◆ Provided data ◆
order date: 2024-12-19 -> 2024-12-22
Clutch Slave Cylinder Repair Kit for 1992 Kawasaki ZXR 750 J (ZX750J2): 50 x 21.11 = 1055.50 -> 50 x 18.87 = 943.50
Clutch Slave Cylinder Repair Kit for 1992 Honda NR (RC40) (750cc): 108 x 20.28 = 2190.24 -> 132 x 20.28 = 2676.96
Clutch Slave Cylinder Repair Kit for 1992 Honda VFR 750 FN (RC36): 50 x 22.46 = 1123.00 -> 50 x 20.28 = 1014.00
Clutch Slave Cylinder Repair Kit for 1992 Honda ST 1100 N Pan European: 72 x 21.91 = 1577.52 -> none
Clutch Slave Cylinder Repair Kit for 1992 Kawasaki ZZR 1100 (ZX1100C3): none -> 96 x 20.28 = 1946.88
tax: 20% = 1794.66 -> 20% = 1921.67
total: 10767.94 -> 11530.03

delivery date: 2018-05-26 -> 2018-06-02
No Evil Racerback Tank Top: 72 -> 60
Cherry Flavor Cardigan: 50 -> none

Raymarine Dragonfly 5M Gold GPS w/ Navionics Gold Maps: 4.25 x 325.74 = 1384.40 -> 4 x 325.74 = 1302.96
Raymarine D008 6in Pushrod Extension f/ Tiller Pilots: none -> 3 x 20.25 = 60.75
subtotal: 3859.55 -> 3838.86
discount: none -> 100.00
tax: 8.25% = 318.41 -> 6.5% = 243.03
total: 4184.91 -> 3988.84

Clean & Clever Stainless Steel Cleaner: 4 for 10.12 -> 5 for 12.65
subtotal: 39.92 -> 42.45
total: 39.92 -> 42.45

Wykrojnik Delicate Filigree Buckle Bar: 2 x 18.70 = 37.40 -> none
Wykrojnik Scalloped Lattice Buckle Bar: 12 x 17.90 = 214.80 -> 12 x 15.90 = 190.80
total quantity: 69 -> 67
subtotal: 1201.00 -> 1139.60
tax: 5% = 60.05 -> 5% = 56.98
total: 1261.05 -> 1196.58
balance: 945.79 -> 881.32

◆ Activity ◆
Output all records exactly, with nothing added or dropped.

◆ Solution to the exercise ◆
order date: 2024-12-19 -> 2024-12-22
Clutch Slave Cylinder Repair Kit for 1992 Kawasaki ZXR 750 J (ZX750J2): 50 x 21.11 = 1055.50 -> 50 x 18.87 = 943.50
Clutch Slave Cylinder Repair Kit for 1992 Honda NR (RC40) (750cc): 108 x 20.28 = 2190.24 -> 132 x 20.28 = 2676.96
Clutch Slave Cylinder Repair Kit for 1992 Honda VFR 750 FN (RC36): 50 x 22.46 = 1123.00 -> 50 x 20.28 = 1014.00
Clutch Slave Cylinder Repair Kit for 1992 Honda ST 1100 N Pan European: 72 x 21.91 = 1577.52 -> none
Clutch Slave Cylinder Repair Kit for 1992 Kawasaki ZZR 1100 (ZX1100C3): none -> 96 x 20.28 = 1946.88
tax: 20% = 1794.66 -> 20% = 1921.67
total: 10767.94 -> 11530.03

delivery date: 2018-05-26 -> 2018-06-02
No Evil Racerback Tank Top: 72 -> 60
Cherry Flavor Cardigan: 50 -> none

Raymarine Dragonfly 5M Gold GPS w/ Navionics Gold Maps: 4.25 x 325.74 = 1384.40 -> 4 x 325.74 = 1302.96
Raymarine D008 6in Pushrod Extension f/ Tiller Pilots: none -> 3 x 20.25 = 60.75
subtotal: 3859.55 -> 3838.86
discount: none -> 100.00
tax: 8.25% = 318.41 -> 6.5% = 243.03
total: 4184.91 -> 3988.84

Clean & Clever Stainless Steel Cleaner: 4 for 10.12 -> 5 for 12.65
subtotal: 39.92 -> 42.45
total: 39.92 -> 42.45

Wykrojnik Delicate Filigree Buckle Bar: 2 x 18.70 = 37.40 -> none
Wykrojnik Scalloped Lattice Buckle Bar: 12 x 17.90 = 214.80 -> 12 x 15.90 = 190.80
total quantity: 69 -> 67
subtotal: 1201.00 -> 1139.60
tax: 5% = 60.05 -> 5% = 56.98
total: 1261.05 -> 1196.58
balance: 945.79 -> 881.32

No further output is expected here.